Ideally, all work that does not require licensure should be delegated. Assuming they can do everything better, doctors can find delegating the most difficult thing to do. Most doctors would rather do it all themselves than allow any aspect of care to suffer.

But when doctors won't delegate, quality eventually suffers. It is inevitable. The greats throughout the centuries all received support from qualified staff. Michelangelo and Leonardo had others stretch their canvas, mix their paints, and hand them brushes. They reserved their attention to the details only they were qualified to perform. Working this way, they contributed a vast body of work to the world.

Learn to hire well, train and delegate. Give aspects of your work to people who can do it and monitor their work. Manage so that you can focus on what you do best.

Conversation

No discussion of focus would be complete without covering what to say as we attend to patients, and when to say it. This is often when we lose our focus.

There should be no conversation immediately before, during or after the actual adjustment.
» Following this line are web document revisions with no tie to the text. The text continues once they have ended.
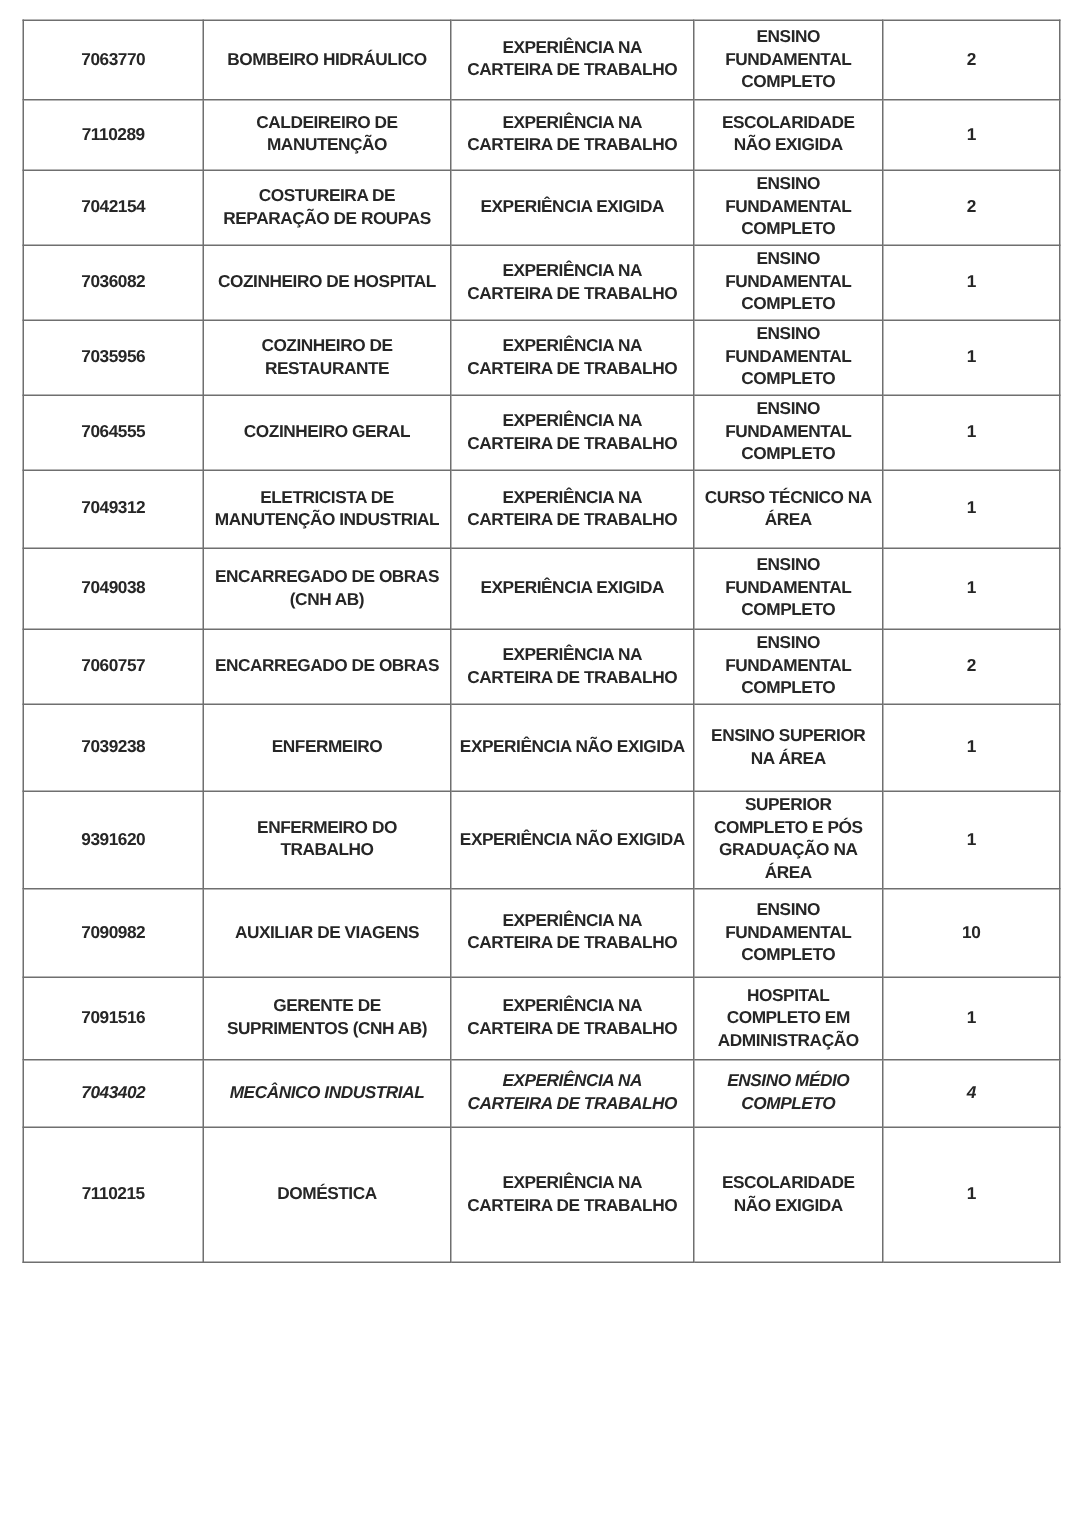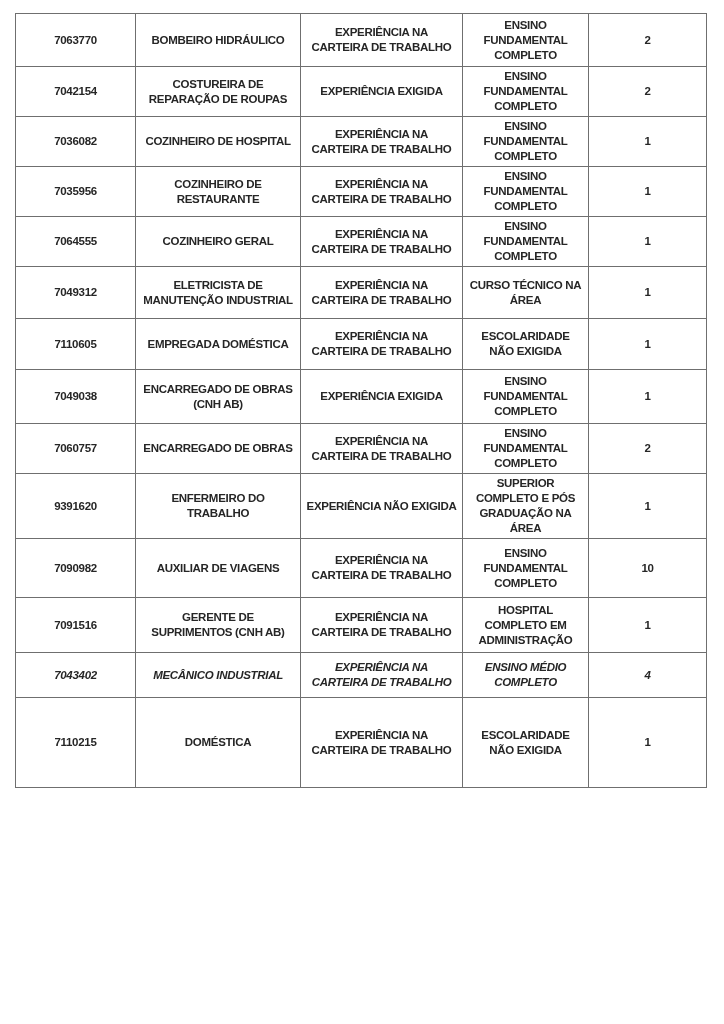--- a/index.html
+++ b/index.html
@@ -49,20 +49,27 @@
       <col style="width:118px">
     </colgroup>
     <tbody>
         <tr style="height: 53px;">
       <td class="col-code">7063770</td>
       <td class="col-job">BOMBEIRO HIDRÁULICO</td>
       <td class="col-exp">EXPERIÊNCIA NA CARTEIRA DE TRABALHO</td>
       <td class="col-edu">ENSINO FUNDAMENTAL COMPLETO</td>
       <td class="col-qty">2</td>
     </tr>
+        <tr style="height: 47px;">
+      <td class="col-code">7110289</td>
+      <td class="col-job">CALDEIREIRO DE MANUTENÇÃO</td>
+      <td class="col-exp">EXPERIÊNCIA NA CARTEIRA DE TRABALHO</td>
+      <td class="col-edu">ESCOLARIDADE NÃO EXIGIDA</td>
+      <td class="col-qty">1</td>
+    </tr>
         <tr style="height: 48px;">
       <td class="col-code">7042154</td>
       <td class="col-job">COSTUREIRA DE REPARAÇÃO DE ROUPAS</td>
       <td class="col-exp">EXPERIÊNCIA EXIGIDA</td>
       <td class="col-edu">ENSINO FUNDAMENTAL COMPLETO</td>
       <td class="col-qty">2</td>
     </tr>
         <tr style="height: 47px;">
       <td class="col-code">7036082</td>
       <td class="col-job">COZINHEIRO DE HOSPITAL</td>
@@ -84,40 +91,40 @@
       <td class="col-edu">ENSINO FUNDAMENTAL COMPLETO</td>
       <td class="col-qty">1</td>
     </tr>
         <tr style="height: 52px;">
       <td class="col-code">7049312</td>
       <td class="col-job">ELETRICISTA DE MANUTENÇÃO INDUSTRIAL</td>
       <td class="col-exp">EXPERIÊNCIA NA CARTEIRA DE TRABALHO</td>
       <td class="col-edu">CURSO TÉCNICO NA ÁREA</td>
       <td class="col-qty">1</td>
     </tr>
-        <tr style="height: 51px;">
-      <td class="col-code">7110605</td>
-      <td class="col-job">EMPREGADA DOMÉSTICA</td>
-      <td class="col-exp">EXPERIÊNCIA NA CARTEIRA DE TRABALHO</td>
-      <td class="col-edu">ESCOLARIDADE NÃO EXIGIDA</td>
-      <td class="col-qty">1</td>
-    </tr>
         <tr style="height: 54px;">
       <td class="col-code">7049038</td>
       <td class="col-job">ENCARREGADO DE OBRAS (CNH AB)</td>
       <td class="col-exp">EXPERIÊNCIA EXIGIDA</td>
       <td class="col-edu">ENSINO FUNDAMENTAL COMPLETO</td>
       <td class="col-qty">1</td>
     </tr>
         <tr style="height: 50px;">
       <td class="col-code">7060757</td>
       <td class="col-job">ENCARREGADO DE OBRAS</td>
       <td class="col-exp">EXPERIÊNCIA NA CARTEIRA DE TRABALHO</td>
       <td class="col-edu">ENSINO FUNDAMENTAL COMPLETO</td>
       <td class="col-qty">2</td>
+    </tr>
+        <tr style="height: 58px;">
+      <td class="col-code">7039238</td>
+      <td class="col-job">ENFERMEIRO</td>
+      <td class="col-exp">EXPERIÊNCIA NÃO EXIGIDA</td>
+      <td class="col-edu">ENSINO SUPERIOR NA ÁREA</td>
+      <td class="col-qty">1</td>
     </tr>
         <tr style="height: 61px;">
       <td class="col-code">9391620</td>
       <td class="col-job">ENFERMEIRO DO TRABALHO</td>
       <td class="col-exp">EXPERIÊNCIA NÃO EXIGIDA</td>
       <td class="col-edu">SUPERIOR COMPLETO E PÓS GRADUAÇÃO NA ÁREA</td>
       <td class="col-qty">1</td>
     </tr>
         <tr style="height: 59px;">
       <td class="col-code">7090982</td>

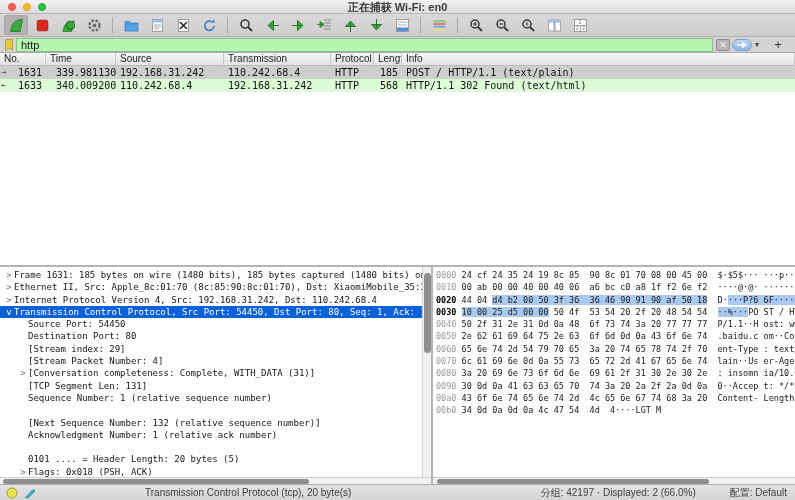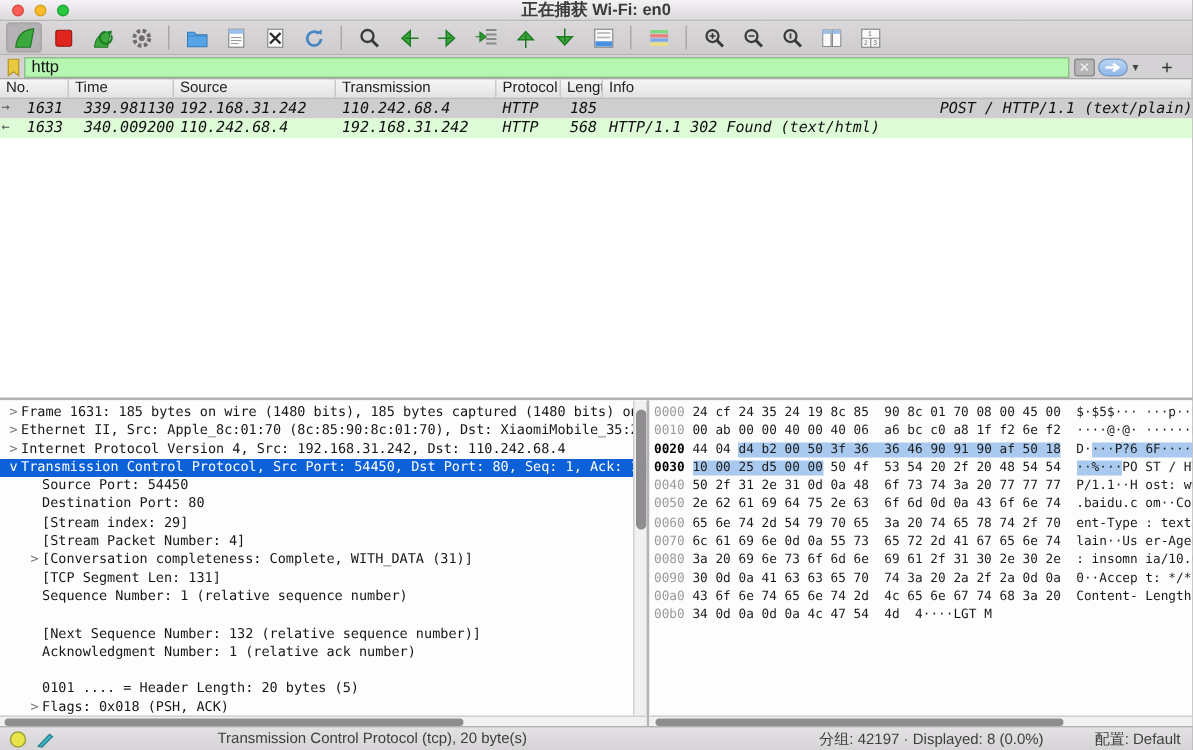--- a/index.html
+++ b/index.html
@@ -51,21 +51,21 @@
   .pheader{position:absolute;top:53px;left:0;width:795px;height:13px;
     background:linear-gradient(#f6f6f6,#e2e2e2);border-bottom:1px solid #bcbcbc;
     display:flex;font-size:10px;color:#222;}
   .hcell{border-right:1px solid #c9c9c9;padding:0 0 0 4px;line-height:12px;
     overflow:hidden;white-space:nowrap;flex:0 0 auto;}
   .plist{position:absolute;top:66px;left:0;width:795px;height:199px;background:#fff;}
   .prow{display:flex;height:13px;font-family:"DejaVu Sans Mono","Liberation Mono",monospace;
     font-size:10px;line-height:13px;color:#111;position:relative;}
   .prow.selected{background:var(--row-sel);}
   .prow.http{background:var(--row-http);}
-  .pcell{flex:0 0 auto;overflow:hidden;white-space:nowrap;padding-left:4px;font-style:italic;}
+  .pcell{flex:0 0 auto;overflow:hidden;white-space:nowrap;padding-left:4px;}
   .pcell.num{text-align:right;padding-right:4px;padding-left:0;}
   .pmarker{position:absolute;left:1px;top:0;width:12px;font-size:9px;color:#555;line-height:13px;}
   .pcell.time{padding-left:10px;}
 
   
   .splitter{position:absolute;top:265px;left:0;width:795px;height:2px;background:#b5b3b5;}
   .lower{position:absolute;top:267px;left:0;width:795px;height:217px;background:#fff;}
   .details{position:absolute;left:0;top:0;width:431px;height:217px;overflow:hidden;background:#fdfdfd;}
   .vdiv{position:absolute;left:431px;top:0;width:2px;height:217px;background:#b5b3b5;}
   .hexpane{position:absolute;left:433px;top:0;width:362px;height:217px;overflow:hidden;background:#fdfdfd;}
@@ -341,21 +341,21 @@
 
   <div class="plist" id="plist">
       <div class="prow selected">
         <span class="pmarker">→</span>
         <div class="pcell num" style="width: 46px;">1631</div>
         <div class="pcell time" style="width: 70px;">339.981130</div>
         <div class="pcell" style="width: 108px;">192.168.31.242</div>
         <div class="pcell" style="width: 107px;">110.242.68.4</div>
         <div class="pcell" style="width: 43px;">HTTP</div>
         <div class="pcell num" style="width: 28px;">185</div>
-        <div class="pcell" style="width: 393px; text-align: right;">POST / HTTP/1.1  (text/plain)</div>
+        <div class="pcell" style="width: 393px;">POST / HTTP/1.1  (text/plain)</div>
       </div>
       <div class="prow http">
         <span class="pmarker">←</span>
         <div class="pcell num" style="width: 46px;">1633</div>
         <div class="pcell time" style="width: 70px;">340.009200</div>
         <div class="pcell" style="width: 108px;">110.242.68.4</div>
         <div class="pcell" style="width: 107px;">192.168.31.242</div>
         <div class="pcell" style="width: 43px;">HTTP</div>
         <div class="pcell num" style="width: 28px;">568</div>
         <div class="pcell" style="width: 393px;">HTTP/1.1 302 Found  (text/html)</div>
@@ -464,17 +464,17 @@
   </div>
 
   <div class="statusbar">
     <svg class="sb-ico" width="12" height="12" viewBox="0 0 12 12">
       <circle cx="6" cy="6" r="5" fill="#e8e44a" stroke="#9aa23a" stroke-width="1"></circle>
     </svg>
     <svg class="sb-ico" width="13" height="12" viewBox="0 0 13 12">
       <path d="M1.5 10.5 L9 2.5 L11 4 L4 11 Z" fill="#39b8c8" stroke="#2a7e8a" stroke-width="0.8"></path>
     </svg>
     <span class="sb-field">Transmission Control Protocol (tcp), 20 byte(s)</span>
-    <span class="sb-pkts">分组: 42197 · Displayed: 8 (0.0%)</span>
+    <span class="sb-pkts">分组: 42197 · Displayed: 2 (66.0%)</span>
     <span class="sb-profile">配置: Default</span>
   </div>
 
 </div>
 
 </body></html>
Conversation should abruptly stop to allow absolute focus on this event.

Before and after the adjustment, focus and talk about the patient's needs, issues, and benefits of care; answer a question; explain their progress, results, how they adjusted, and how they might feel; and give instructions and suggestions for self-care strategies.

As a rule, the focus of the conversation is on them. Is your "table talk" like this? If it gets off track, does it always come back to the patient?

Focus to Build Your Practice

The chiropractic champions have one thing in common: uncommon focus. They offer exceptional care and enjoy extraordinary results through this discipline. This is why patients flock to them. In the end, both doctor and patient benefit.

The patient enjoys wellness and the doctor enjoys their art. Do whatever it takes to center yourself on your patients' needs. Retrain staff, rest more and lead productive conversations. In short, lead your practice forward by managing your attention.